Royal Commission on Corporate Concentration
- Commissioners: Robert Bryce (Chair); Pierre Nadeau; Robert Warren Vincent Dickerson;
- Inquiry period: 22 April 1975 – 17 March 1978

= Royal Commission on Corporate Concentration =

The Royal Commission on Corporate Concentration was a royal commission created in 1975 to study corporate concentration in Canada.

== History ==
The commission was created by the Canadian federal government under Prime Minister Pierre Trudeau through Part I of the Inquiries Act by
Order in Council of 1 May 1975, P.C. 1975–999, to study corporate concentration in Canada. It was created in the wake of a failed attempt by Power Corporation of Canada to gain control over Argus Corporation.

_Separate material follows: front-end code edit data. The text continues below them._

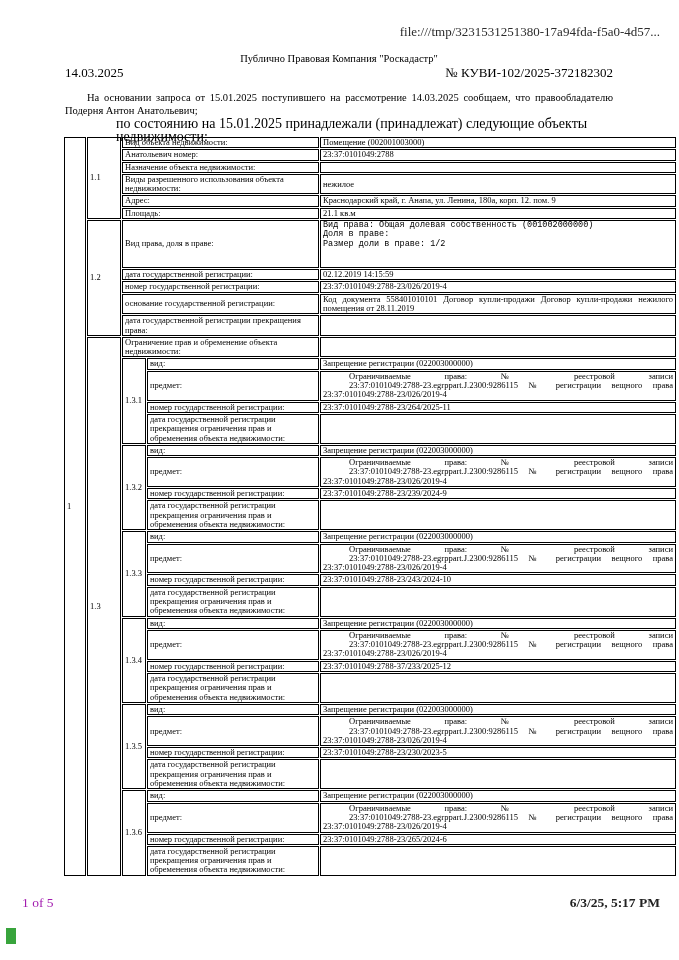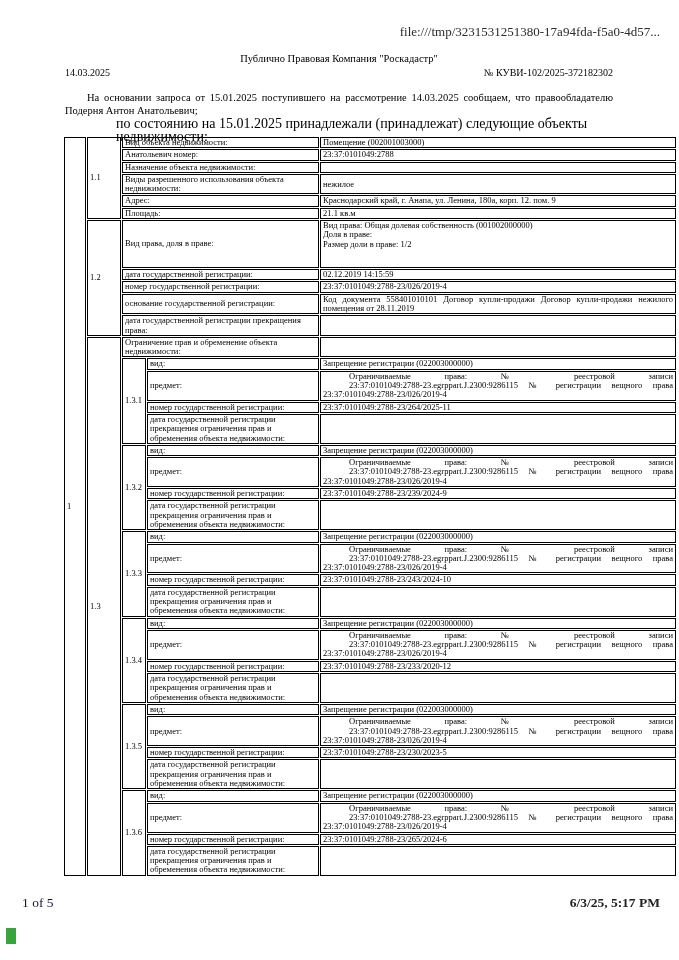"14.03.2025" .meta-row { font-size: 10px -> 13px }
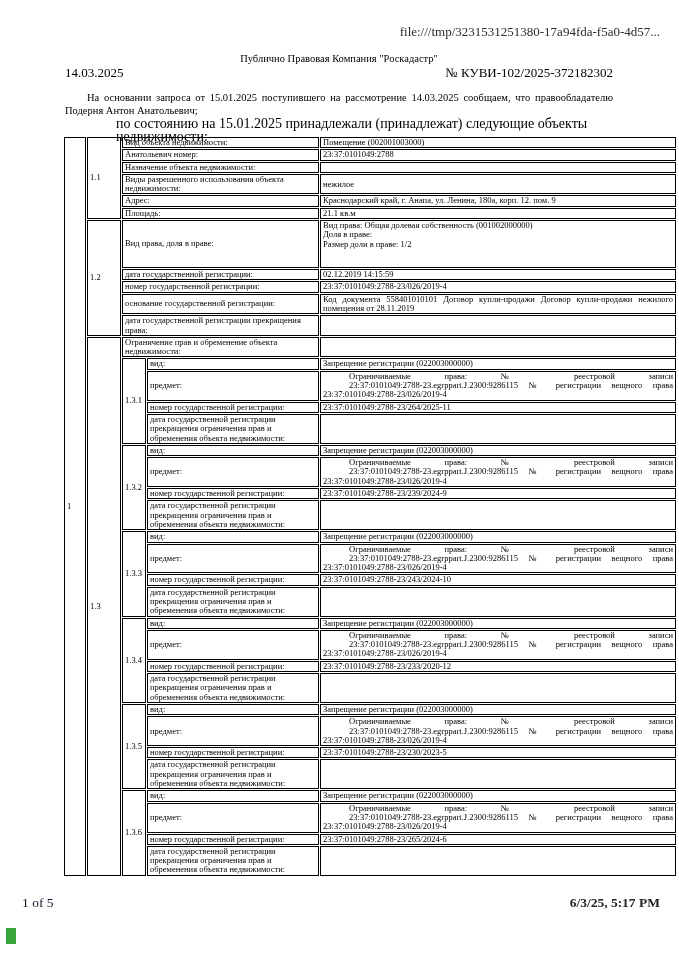"Вид права: Общая долевая собственность" td.val.tall { font-family: none -> Liberation Mono, monospace }
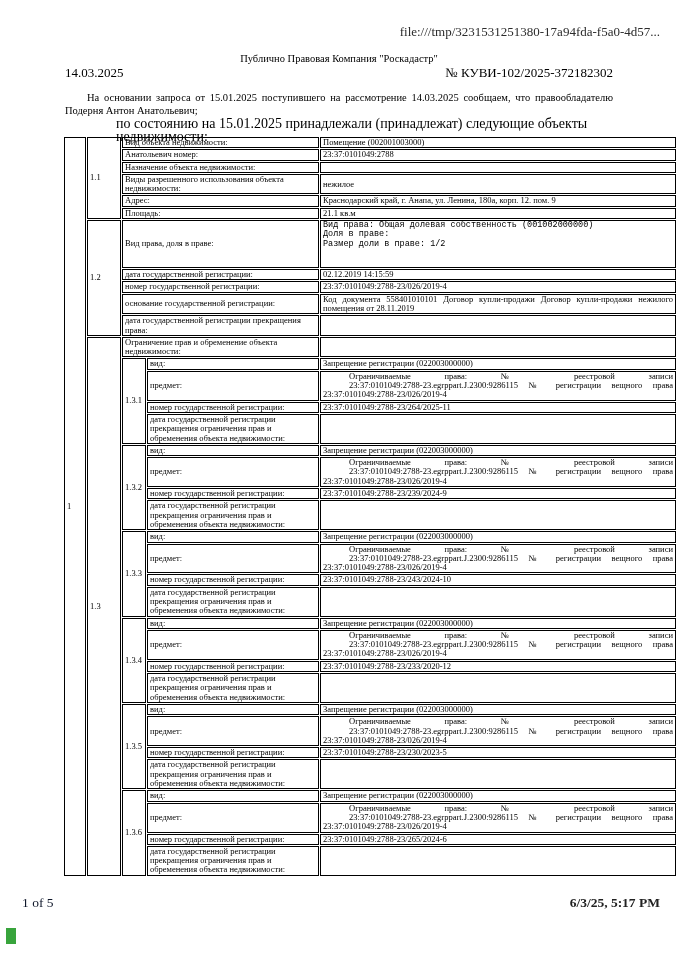"23:37:0101049:2788-23/233/2020-12" td.val { text: 23:37:0101049:2788-23/233/2020-12 -> 23:37:0101049:2788-37/233/2025-12 }
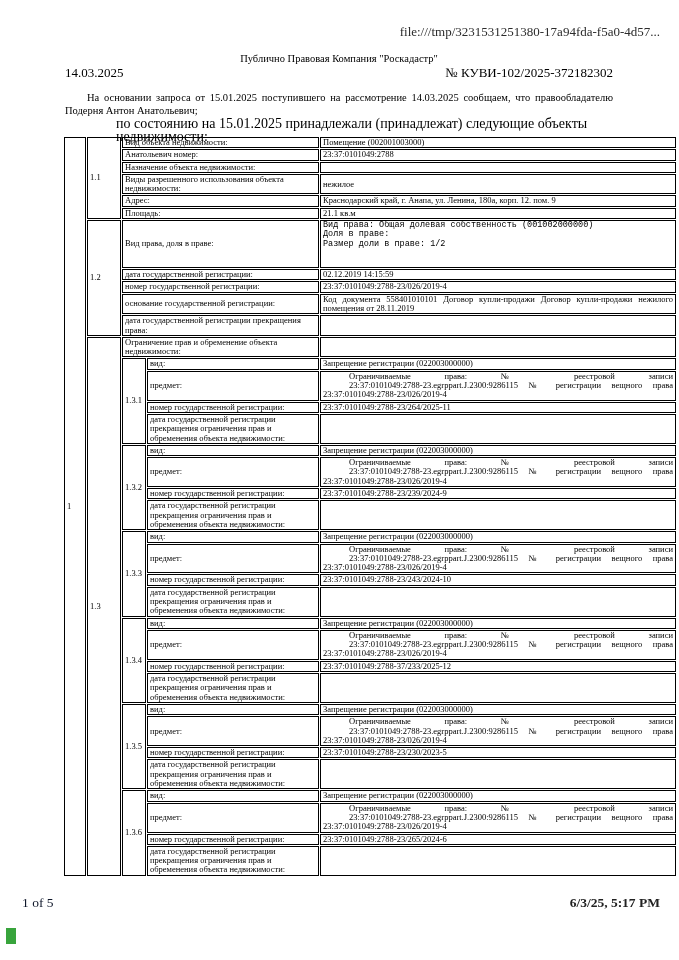"1 of 5" .footer-left { color: #0f172a -> #a21caf }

The commission, which was chaired by retired clerk of the Privy Council of Canada Robert Broughton Bryce of Ottawa and completed by tele-journalist Pierre Nadeau of Montreal, and lawyer Robert Warren Vincent Dickerson of Vancouver, was tasked with studying the nature and effect of corporate concentration, its economic and social implications, and whether any safeguards were required to protect the public interest; Dickerson had been in 1971 the lead co-author of Proposals for a New Business Corporations Law for Canada.

The commission presented its final report in 1978, which made a number of recommendation but also concluded that no "radical changes" in laws governing corporate activity were required at the time.

==Influence==

In 1986, the federal government of Brian Mulroney introduced the Competition Act, to change Canada's competition laws.